The Holiness of Tools

The shop-room is silent and still smells of sawn wood

Dust motes drift in the light beaming through the little window.

The plywood table, itself built out of scraps and leftovers from the construction of the house,

Is mounded with the residue from projects completed in a hurry,

Urgent fix-it jobs done at night and on Saturdays.

Here, hold this just like that and let’s see if I can get reach the problem that way.

Here are hardware-store bags, piled one upon another, containing a few screws that turned out to be unnecessary, a can of spray paint, a roll of electric tape, receipts that are eight years old.

I had once resolved to keep this place straight and orderly.

.

In my father’s shop tools were hung in their places

and nails and screws arranged by length and weight in drawers and jars.

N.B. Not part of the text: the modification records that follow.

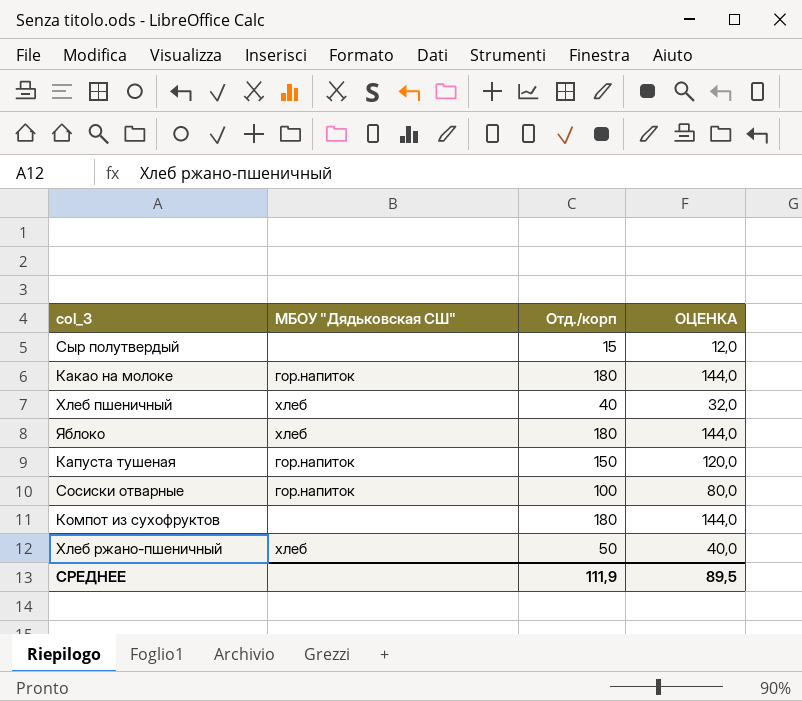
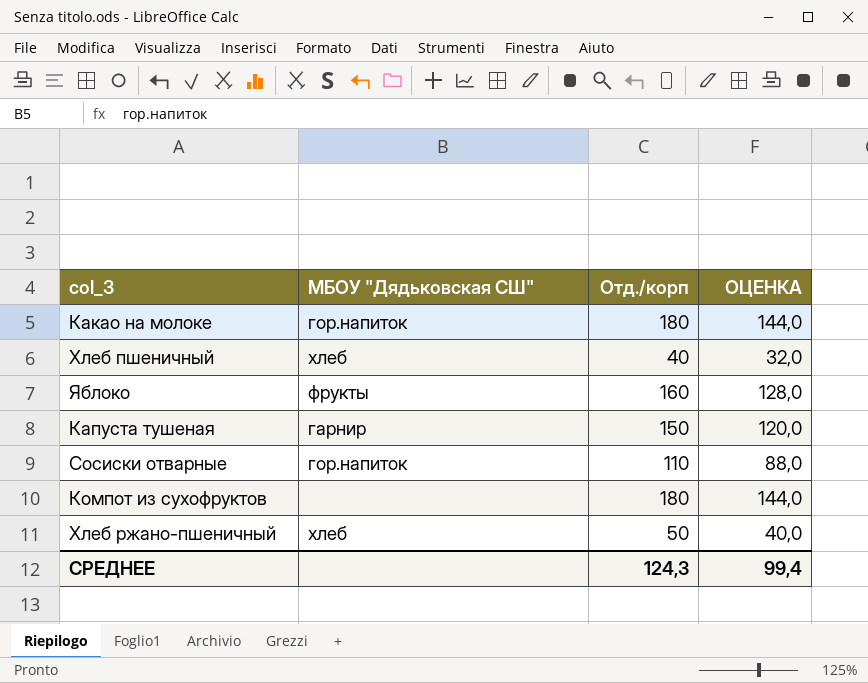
row Сыр полутвердый: none | 15 | 12,0 -> none
Яблоко | МБОУ "Дядьковская СШ": хлеб -> фрукты
Яблоко | Отд./корп: 180 -> 160
Яблоко | ОЦЕНКА: 144,0 -> 128,0
Капуста тушеная | МБОУ "Дядьковская СШ": гор.напиток -> гарнир
Сосиски отварные | Отд./корп: 100 -> 110
Сосиски отварные | ОЦЕНКА: 80,0 -> 88,0
СРЕДНЕЕ | Отд./корп: 111,9 -> 124,3
СРЕДНЕЕ | ОЦЕНКА: 89,5 -> 99,4

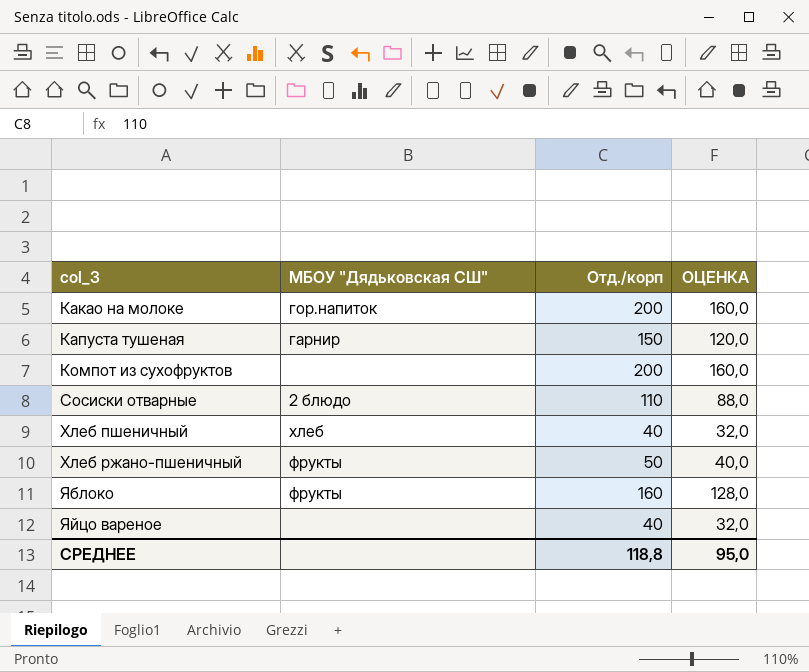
row order: none -> col_3 ascending
Какао на молоке | Отд./корп: 180 -> 200
Какао на молоке | ОЦЕНКА: 144,0 -> 160,0
Компот из сухофруктов | Отд./корп: 180 -> 200
Компот из сухофруктов | ОЦЕНКА: 144,0 -> 160,0
Сосиски отварные | МБОУ "Дядьковская СШ": гор.напиток -> 2 блюдо
Хлеб ржано-пшеничный | МБОУ "Дядьковская СШ": хлеб -> фрукты
row Яйцо вареное: none -> none | 40 | 32,0
СРЕДНЕЕ | Отд./корп: 124,3 -> 118,8
СРЕДНЕЕ | ОЦЕНКА: 99,4 -> 95,0

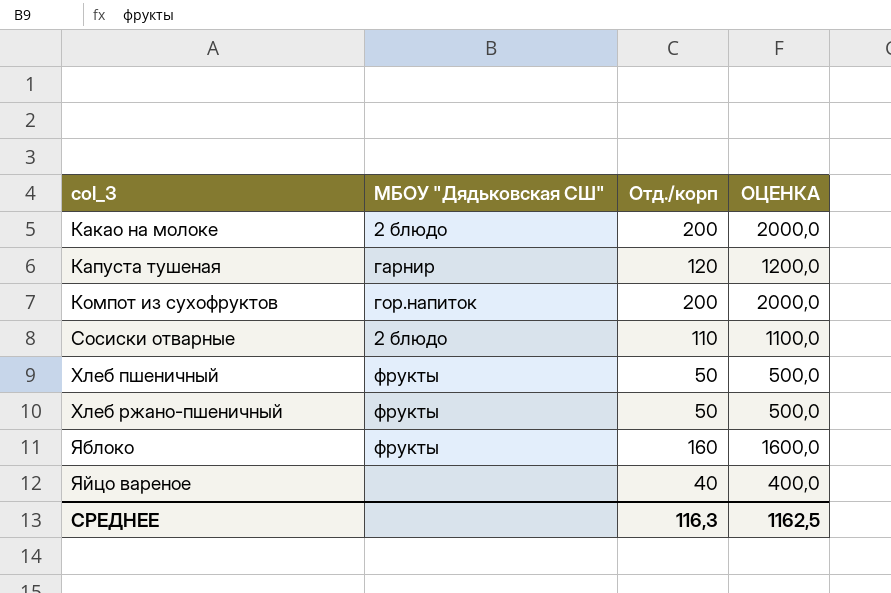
column ОЦЕНКА | formula: [Отд./корп] * 0,8 -> [Отд./корп] * 10
Какао на молоке | МБОУ "Дядьковская СШ": гор.напиток -> 2 блюдо
Капуста тушеная | Отд./корп: 150 -> 120
Компот из сухофруктов | МБОУ "Дядьковская СШ": none -> гор.напиток
Хлеб пшеничный | МБОУ "Дядьковская СШ": хлеб -> фрукты
Хлеб пшеничный | Отд./корп: 40 -> 50
СРЕДНЕЕ | Отд./корп: 118,8 -> 116,3
СРЕДНЕЕ | ОЦЕНКА: 95,0 -> 1162,5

Spools of different grades of wire were above, on a long axle of copper tubing.

It was a place of Genesis, of creation and preservation of wealth and home.

The order there and the knowledge of it were how we kept warm and dry, how the water kept flowing, how the car made it through another winter.

.

Under the years of sediment I see an old screwdriver, bearing paint scabs the colors of the living room in my boyhood home.

And there is Father’s hammer, its nose bent and battered from forty years of battles with nails of every kind.

These artifacts affect me more than speech or even music.

They still know the strength of his arms and hands

And carry the aura of his touch, his philosophy, even his love.

There is no replacing them.

There is no new thing, no digital equivalent that will ever do what they have done.

Or, rather, what was done with them.